● Description of the task:
Word for word, set down the lines from the one that contains "(171, 274) none -> [298,226,379,246] provides" through the final line of the data; no pictures belong in the copy.

● Extracted material:
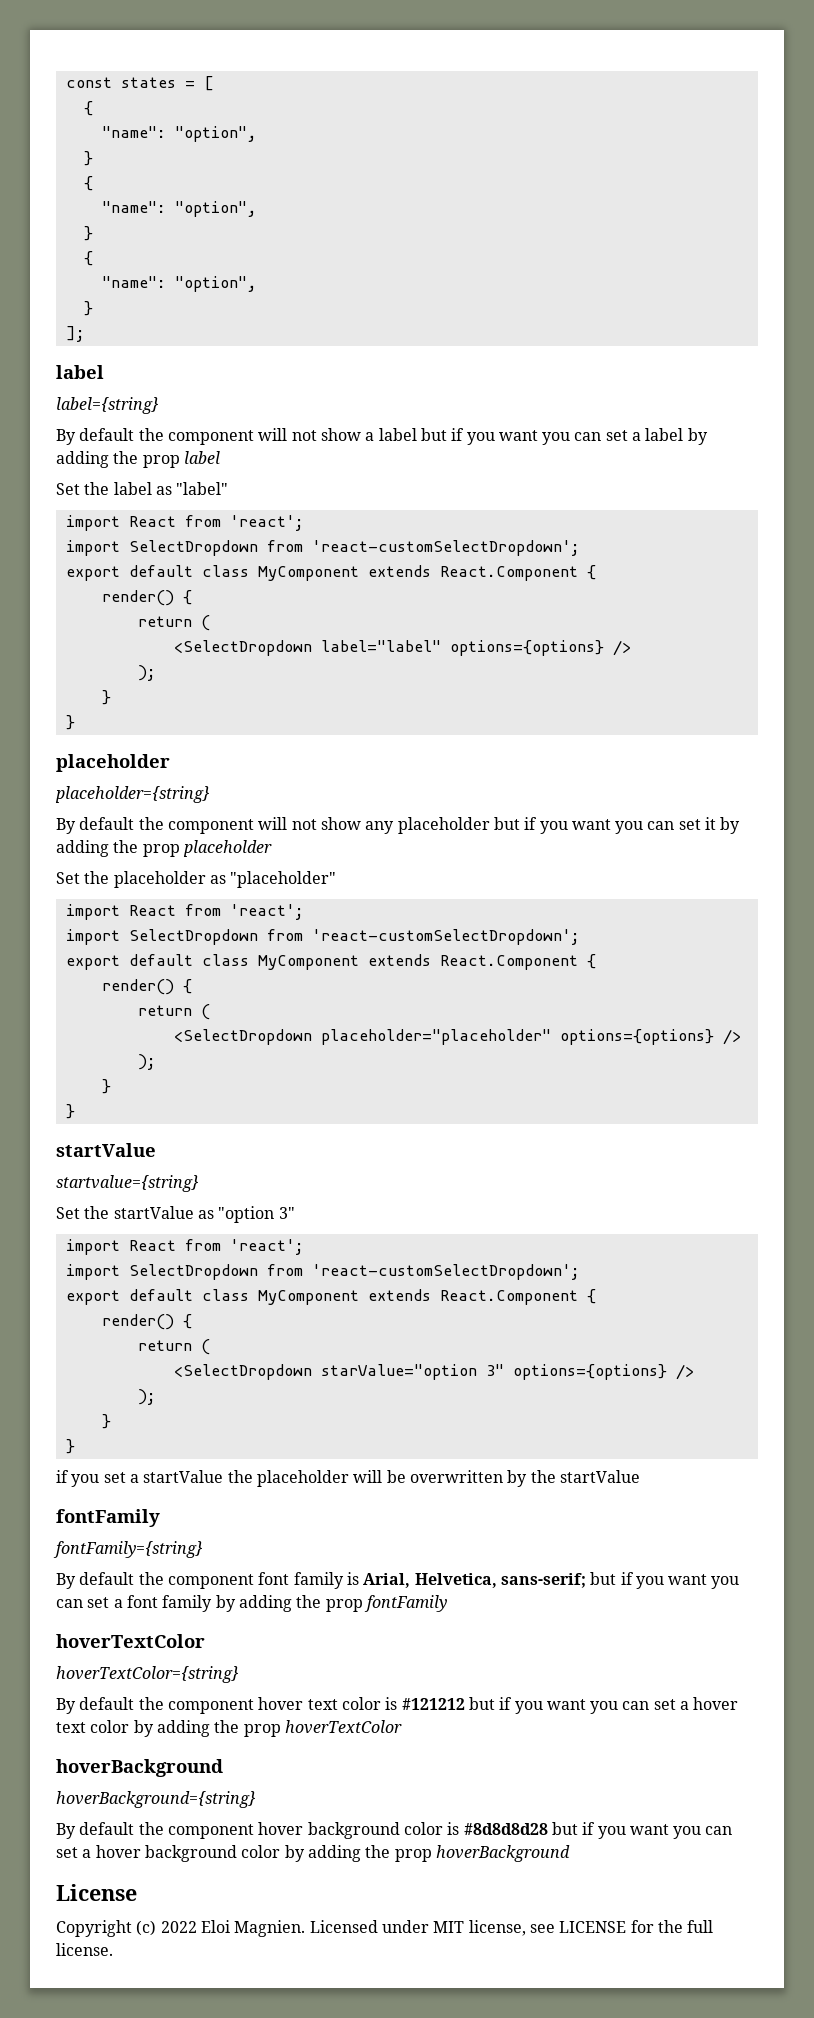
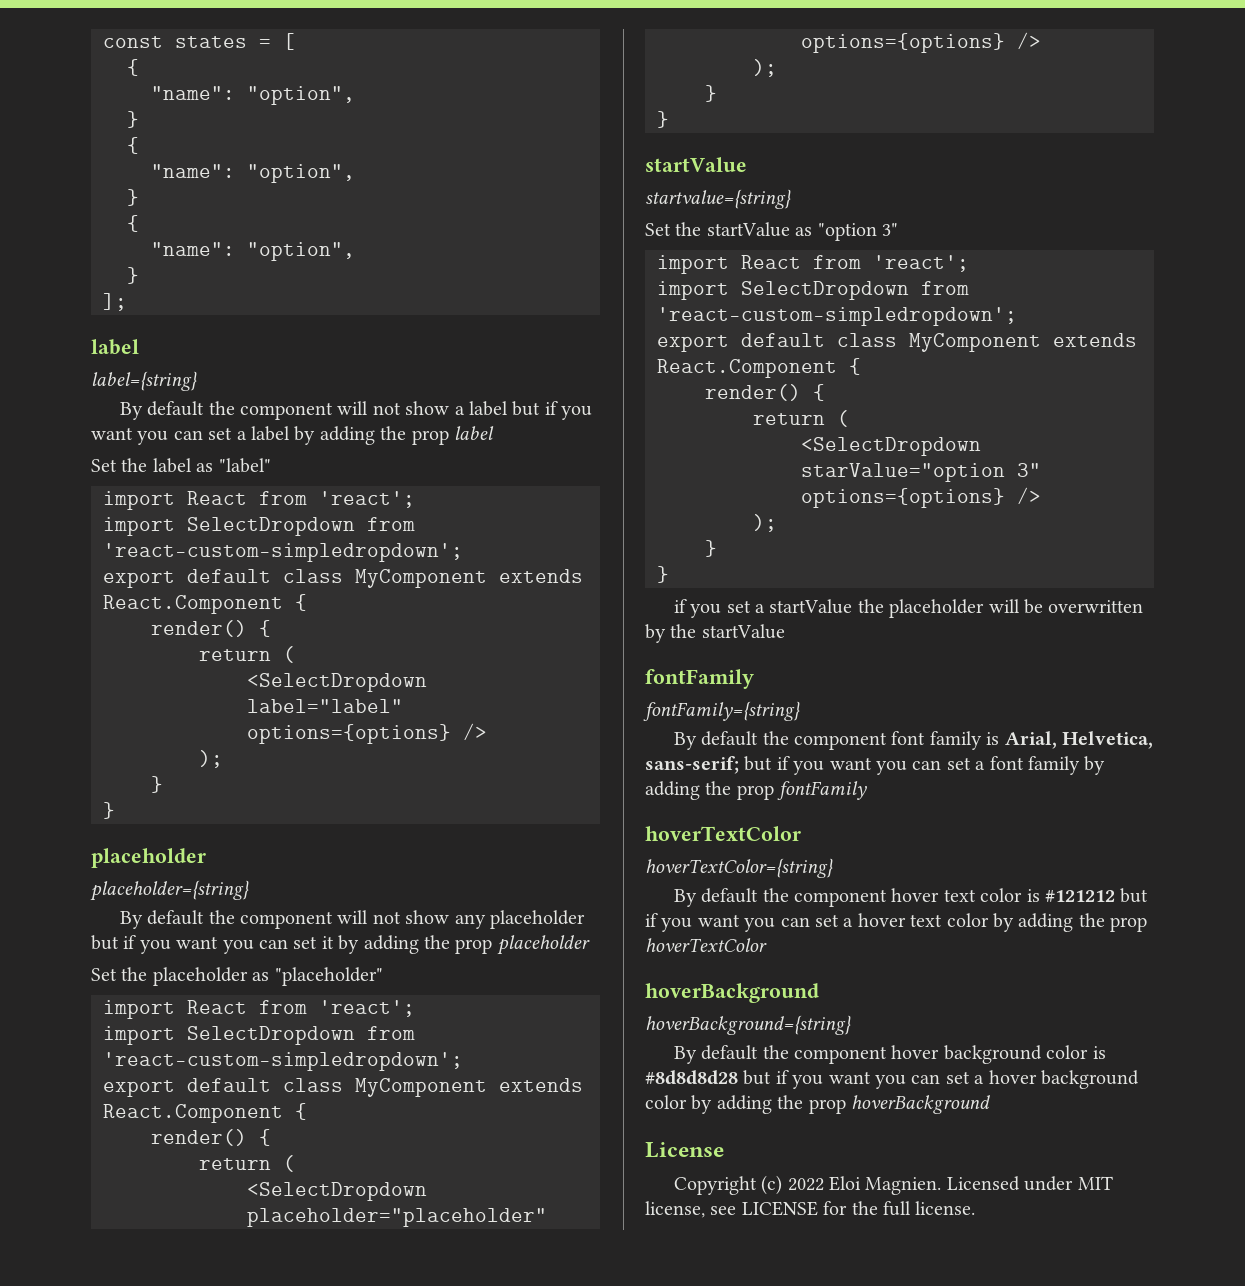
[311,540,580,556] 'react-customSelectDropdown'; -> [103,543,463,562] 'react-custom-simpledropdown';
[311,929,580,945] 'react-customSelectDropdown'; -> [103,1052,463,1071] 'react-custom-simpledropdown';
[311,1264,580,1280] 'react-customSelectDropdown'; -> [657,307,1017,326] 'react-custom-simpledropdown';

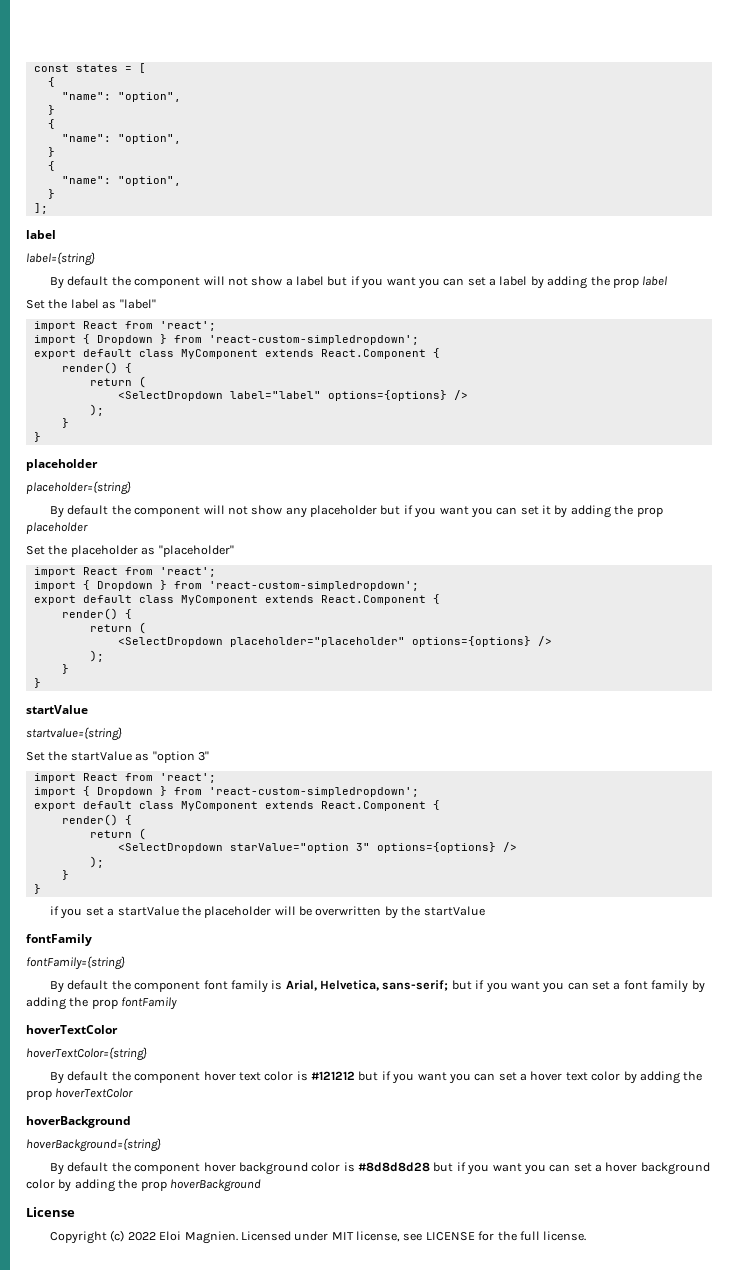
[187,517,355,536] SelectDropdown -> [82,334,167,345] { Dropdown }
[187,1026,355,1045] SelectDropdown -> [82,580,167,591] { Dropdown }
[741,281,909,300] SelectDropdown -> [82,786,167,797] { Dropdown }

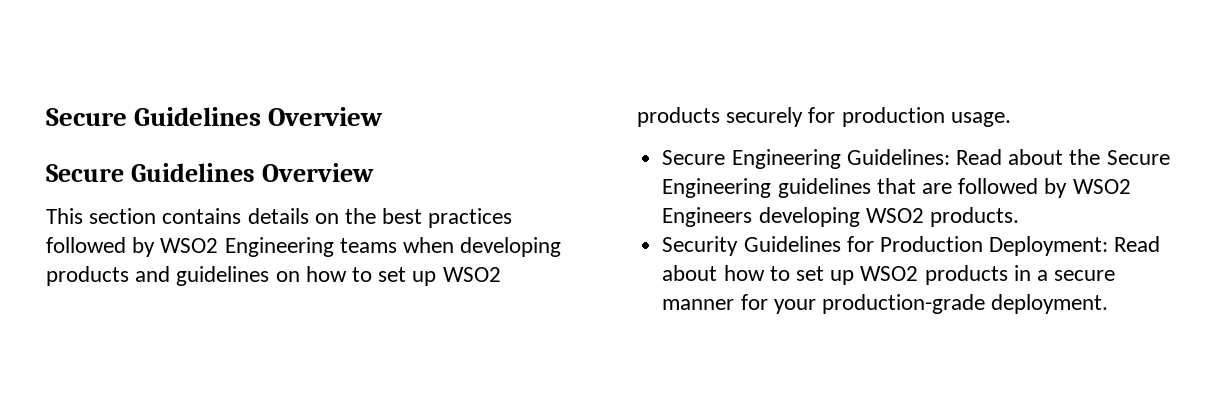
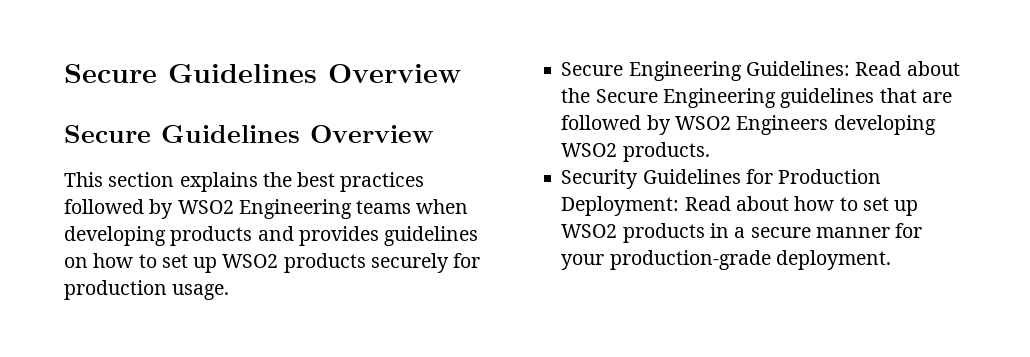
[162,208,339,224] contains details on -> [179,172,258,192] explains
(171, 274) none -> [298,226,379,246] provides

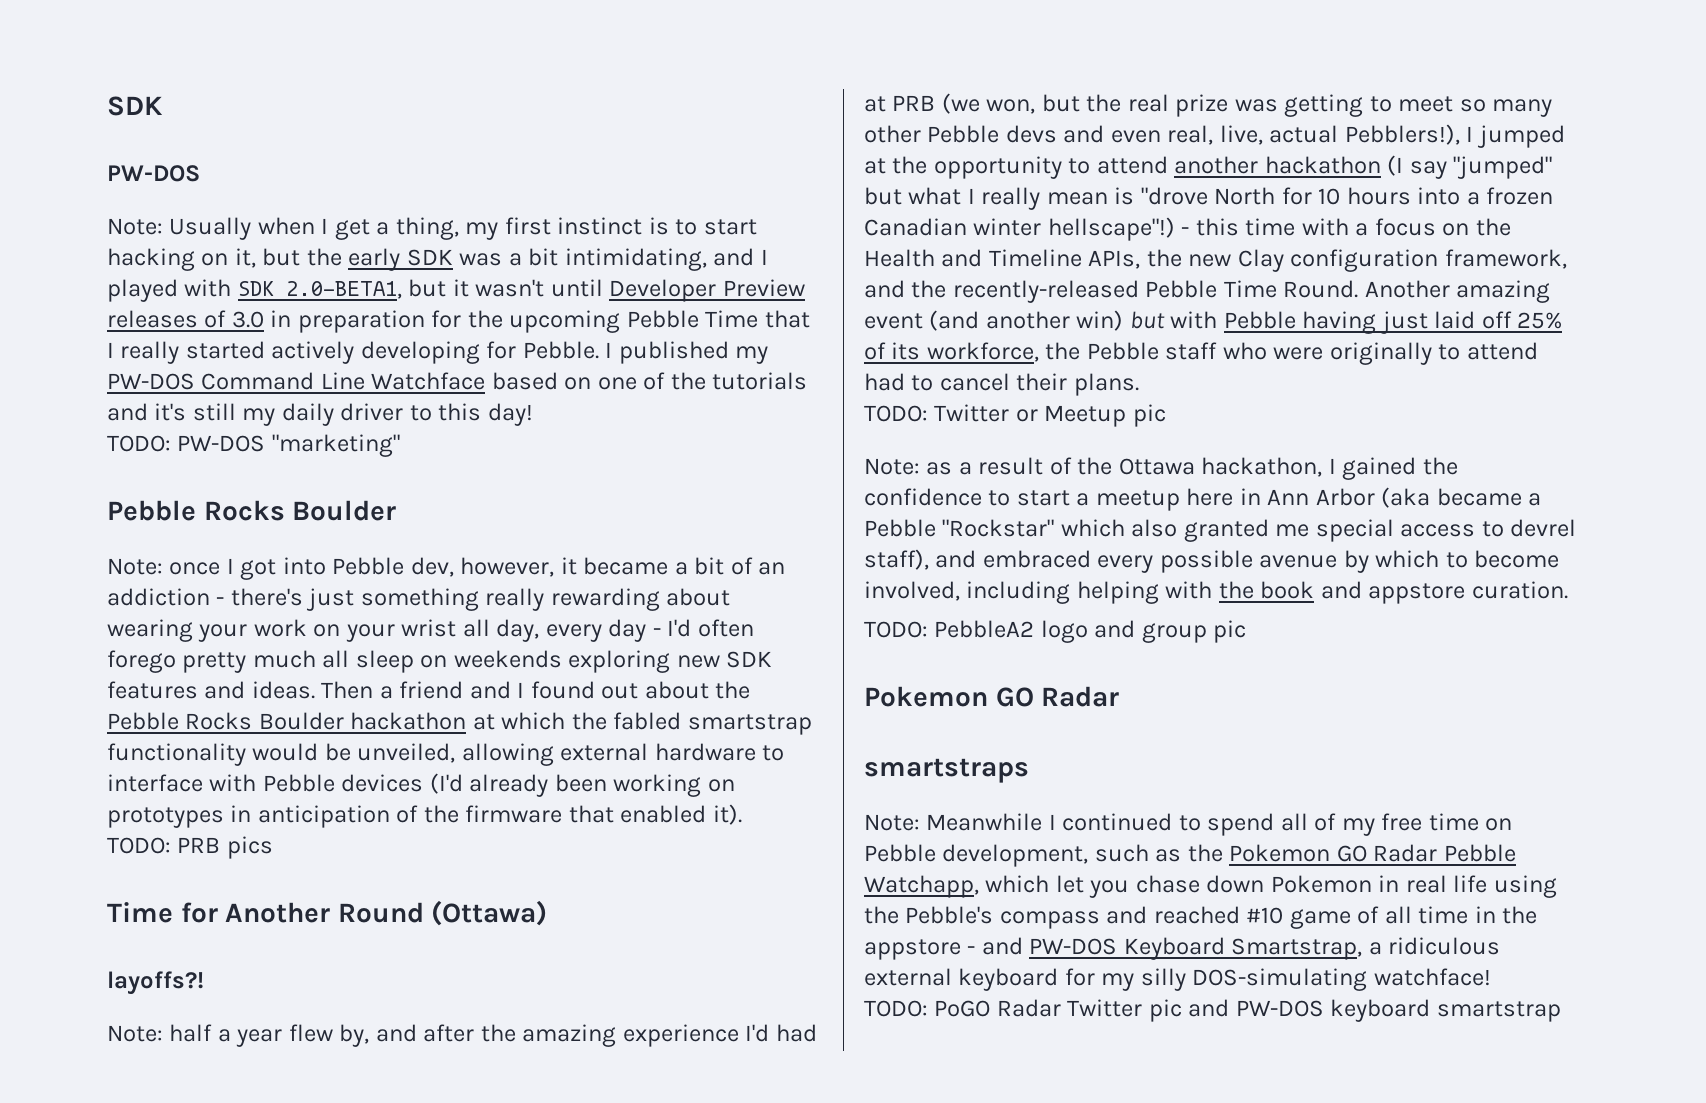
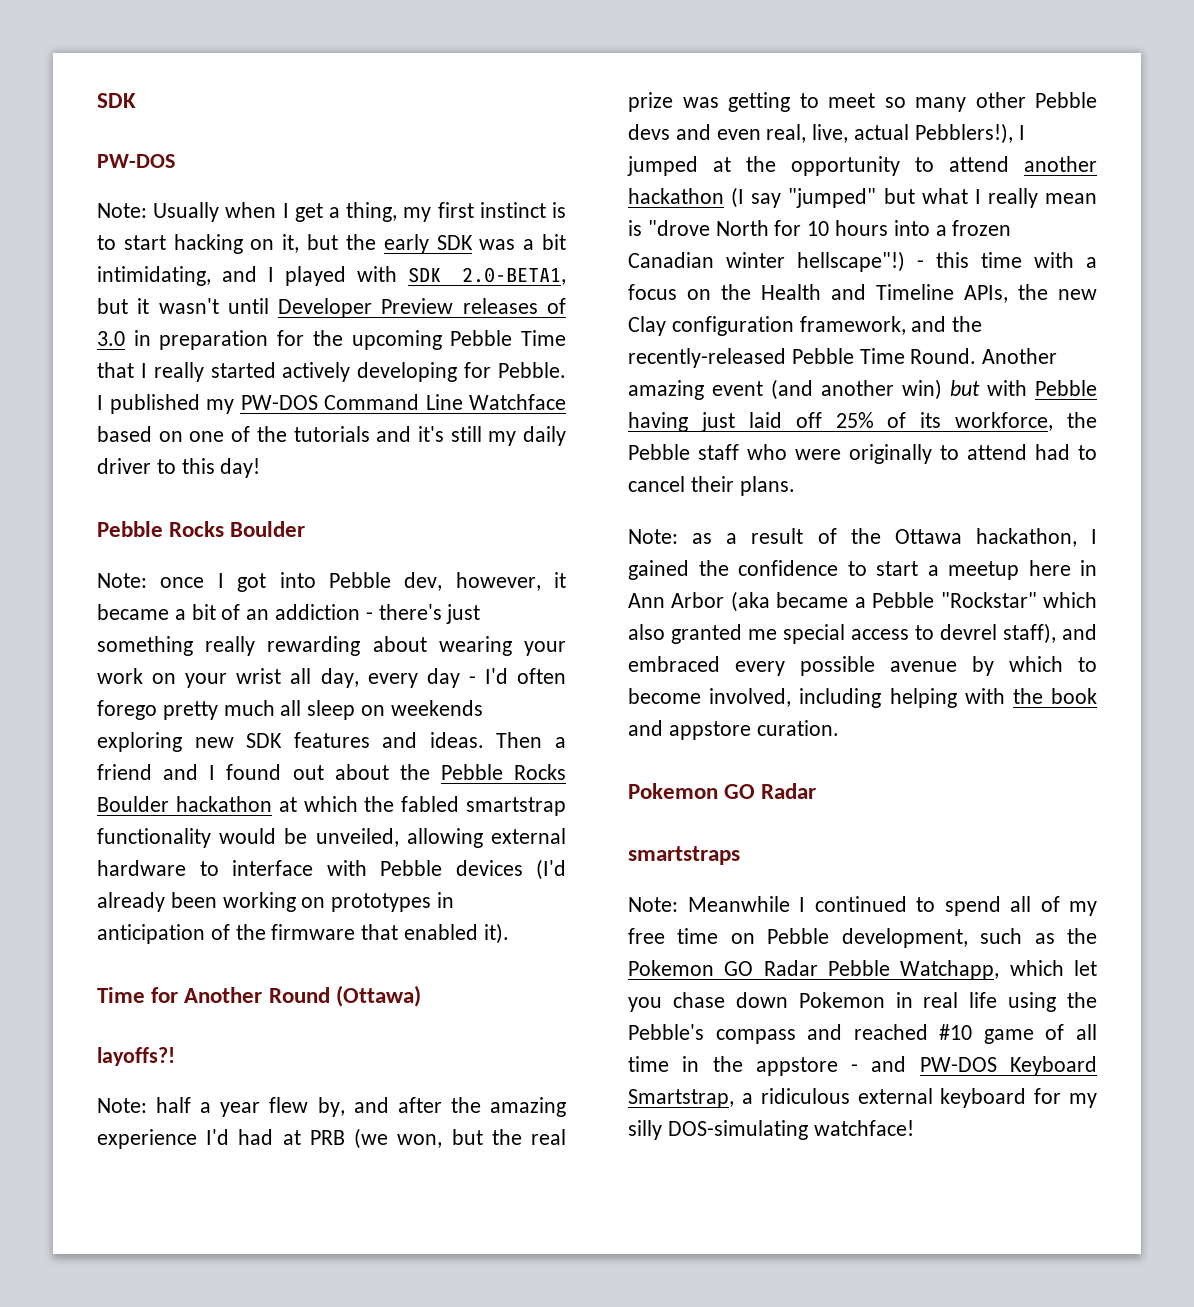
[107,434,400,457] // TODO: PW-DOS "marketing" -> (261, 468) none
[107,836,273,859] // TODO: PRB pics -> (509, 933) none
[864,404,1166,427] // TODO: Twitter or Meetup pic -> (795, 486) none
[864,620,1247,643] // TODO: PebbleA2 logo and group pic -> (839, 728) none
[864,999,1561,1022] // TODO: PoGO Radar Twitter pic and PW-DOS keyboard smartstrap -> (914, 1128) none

● Output of the task:
(171, 274) none -> [298,226,379,246] provides

[107,434,400,457] // TODO: PW-DOS "marketing" -> (261, 468) none
[107,836,273,859] // TODO: PRB pics -> (509, 933) none
[864,404,1166,427] // TODO: Twitter or Meetup pic -> (795, 486) none
[864,620,1247,643] // TODO: PebbleA2 logo and group pic -> (839, 728) none
[864,999,1561,1022] // TODO: PoGO Radar Twitter pic and PW-DOS keyboard smartstrap -> (914, 1128) none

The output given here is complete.